3 lessons I learned at Twitter while optimizing Android app startup performance

Android

26 May 2023 • 5 min read

Before I came to Embrace, I spent nearly eight years at Twitter working on various aspects of Android performance and stability. During that time, I worked on a number of teams and initiatives focused on improving performance (perceived and actual) and addressing regressions throughout the app. I personally spent time working on low-level concerns (e.g. networking, thread usage, architecture, etc.), high-level perf-focused features (e.g. server-push updates, web browsing, etc.), and targeted initiatives that aimed to improve usability on low-end devices and poor networks. While these efforts yielded varying results, the one area of improvement on the client that consistently paid dividends — particularly in terms of user growth — was optimizing and improving app startup. With that in mind, my goal for this post is to share some of the things I learned to a wider audience of Android engineers. So, let’s talk about some lessons I learned in the trenches, as my teammates and I looked to build a Twitter for Android that started just a little bit faster.

Lesson 1: Cold app startup is the single most useful performance metric to improve if you want to increase DAU

The client performance metric we talked about most at Twitter was Time to First Tweet, which defines the time between when the app starts up, to when the main Activity in the app renders Tweets to the user.
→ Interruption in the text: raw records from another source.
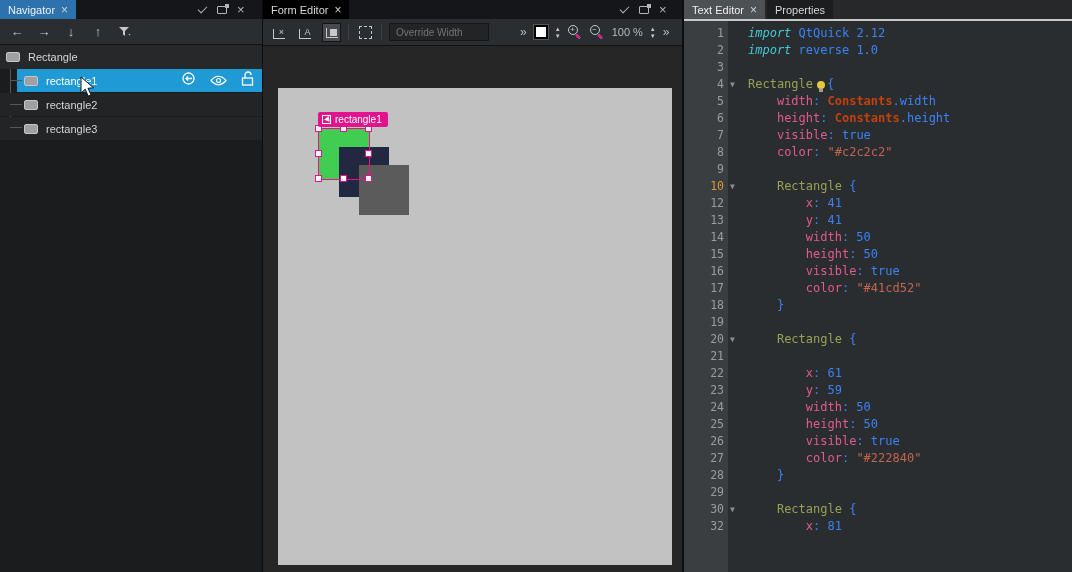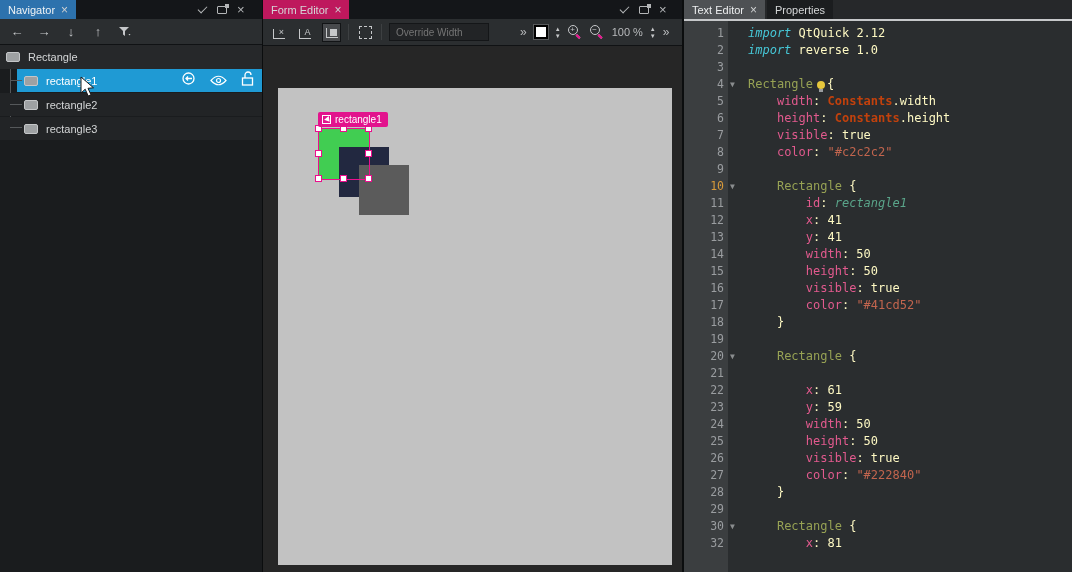"Form Editor" #form-tab { background: #be185d -> #000000 }
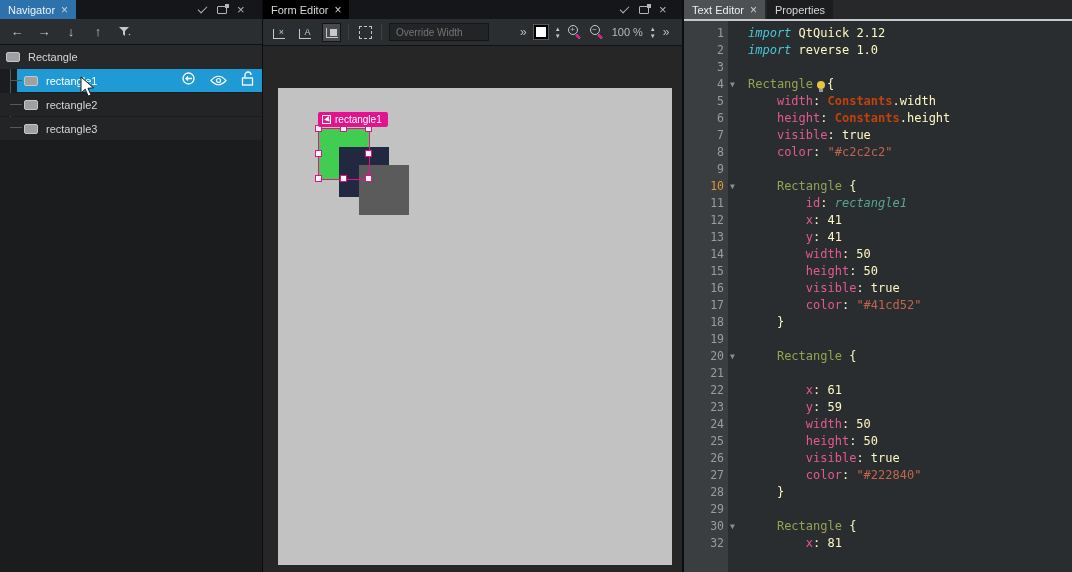"QtQuick 2.12" .pl { color: #fef9c3 -> #3b82f6 }
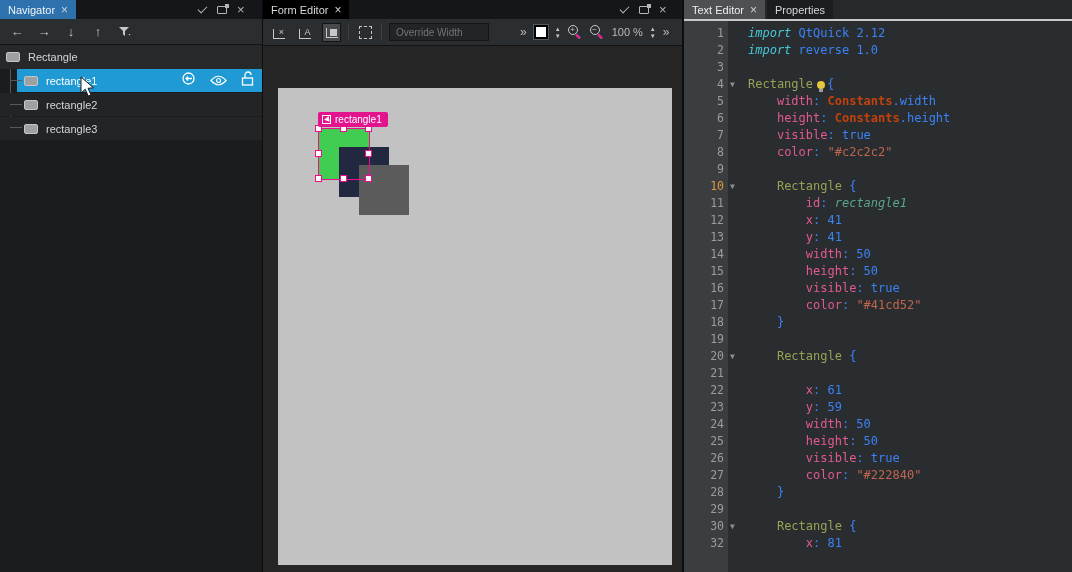"11" div.cl { html: <div><span>11</span><span><span> </span><span>id</span><span>: </span><span>rectangle1</span></span></div> -> none }
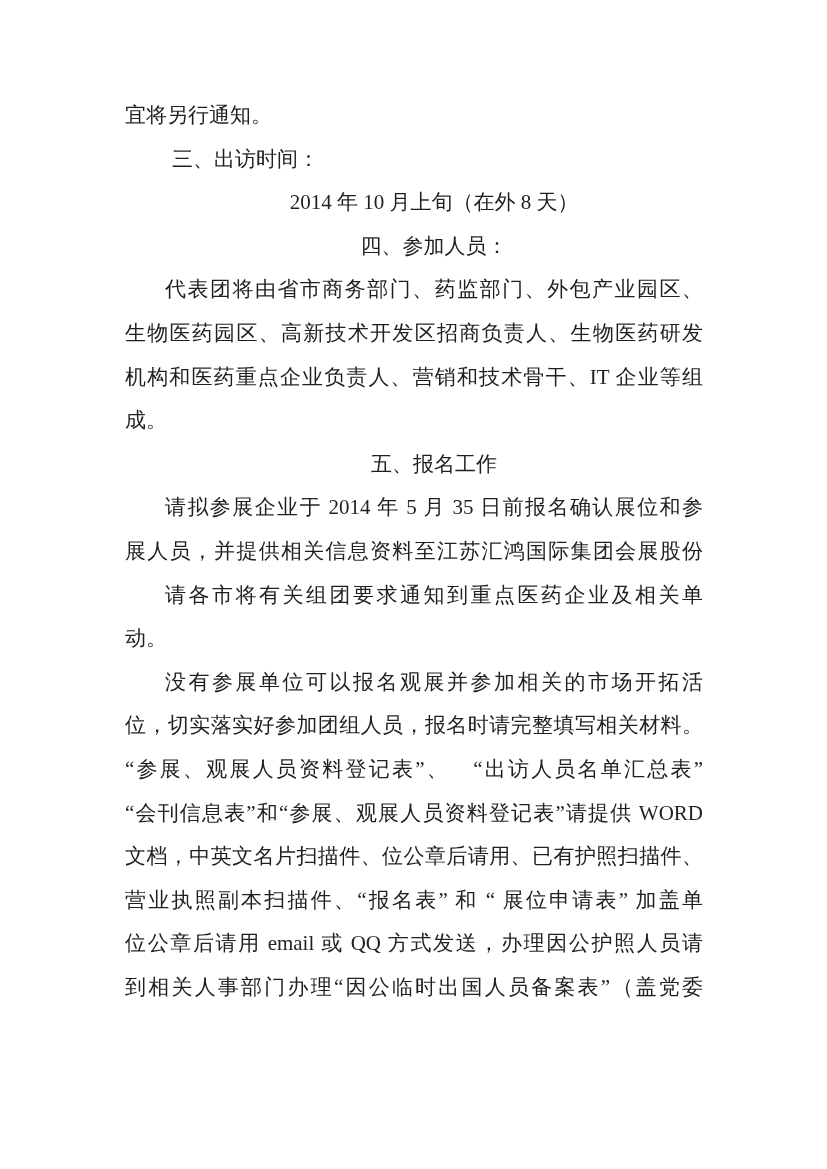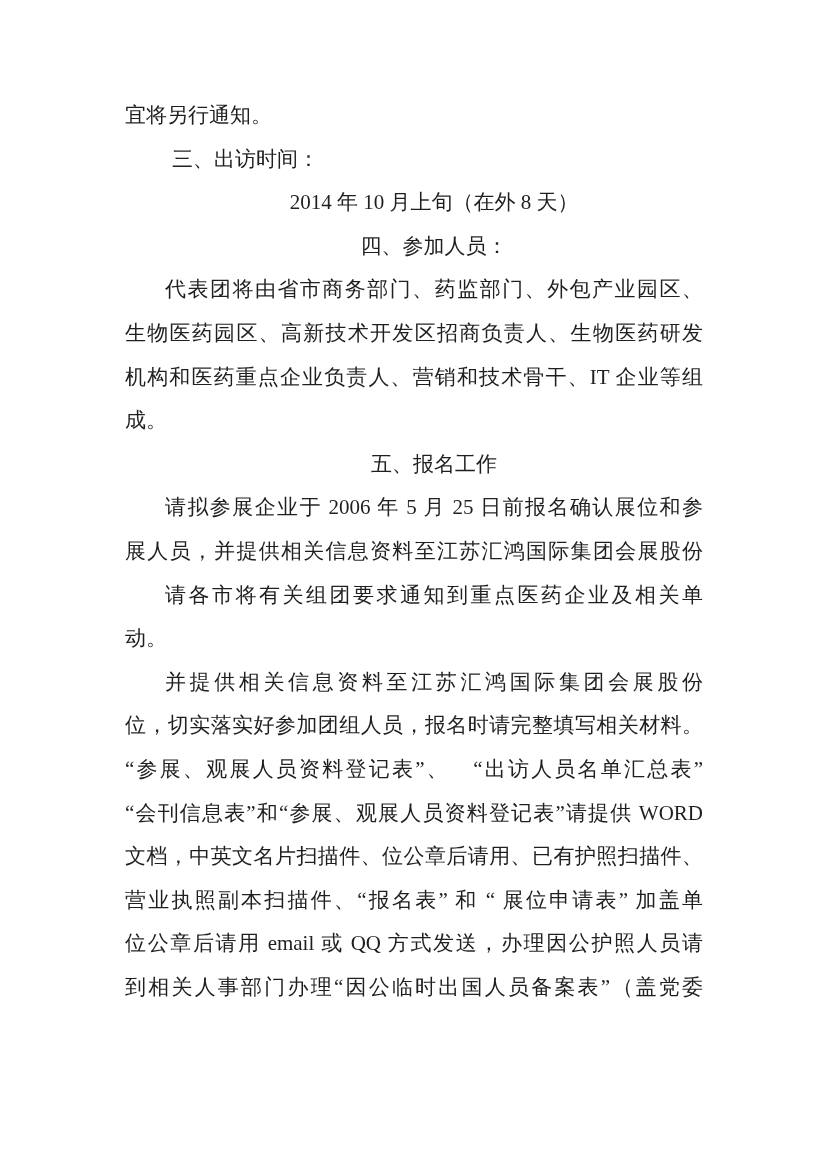"请拟参展企业于 2006 年 5 月" div.line { text: 2006 年 5 月 25 -> 2014 年 5 月 35 }
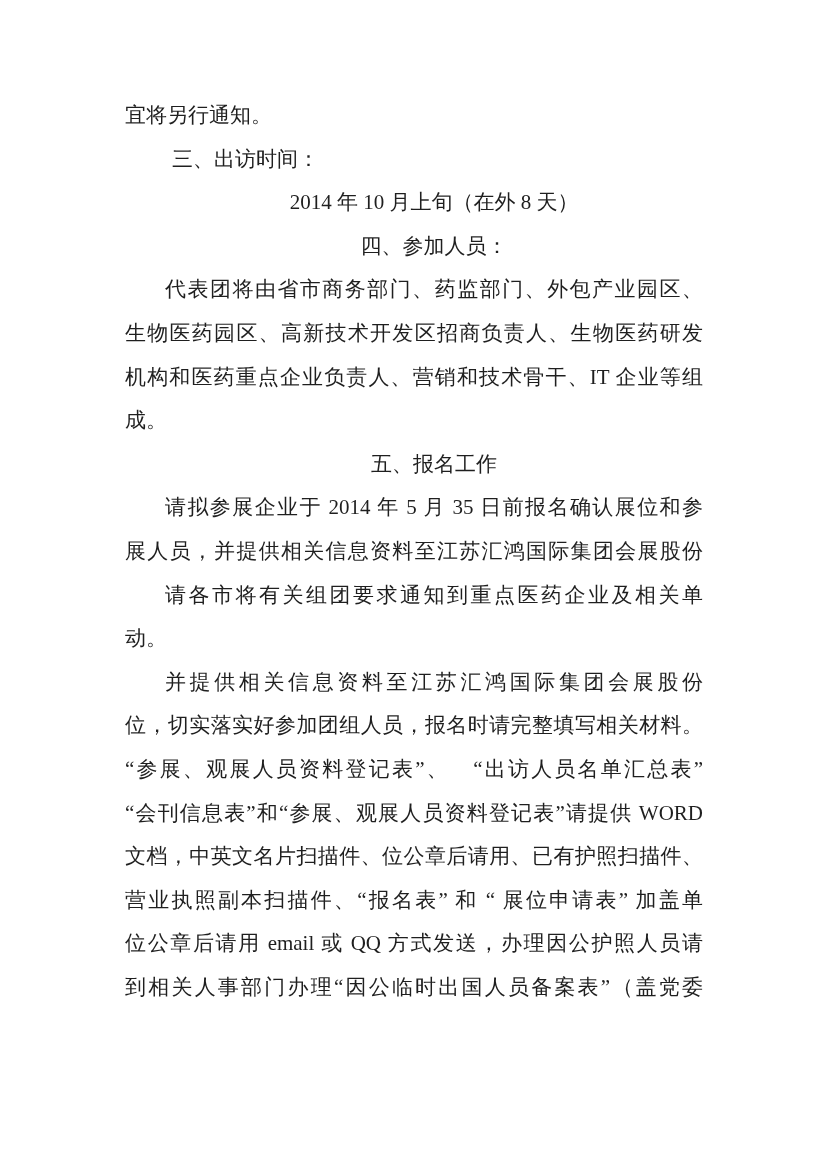"并提供相关信息资料至江苏汇鸿国际集团会展股份" div.line { text: 并提供相关信息资料至江苏汇鸿国际集团会展股份 -> 没有参展单位可以报名观展并参加相关的市场开拓活 }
There were four flavors of this metric that varied on two dimensions:

Whether the app startup is a cold start or a warm start;
And when we considered this workflow to be complete, i.e. Tweets loaded from cache are displayed vs Tweets fetched from the server are displayed.

Specifically, the Time to First Tweet flavor that correlates most strongly to Daily Active User (DAU) improvement is the one for cold start — specifically a user opening the app through the launcher — and ends with cached Tweets displayed to the users. We called this TTFT-CC (cold-cached).

This is not to say other performance improvements don’t move the needle. But, in A/B tests, even in longer holdback experiments that run for months, it is harder to causally improve DAU even if we improved those other performance metrics.

For example, we found improving other underlying performance metrics like scroll jank, or even the flavor of TTFT that ends when new tweets are fetched and displayed, didn’t have the same correlation to DAU. While we may see other important core metrics, like revenue, change positively, meaningful and sticky DAU changes are less likely to be correlated with other performance metrics beyond TTFT-CC.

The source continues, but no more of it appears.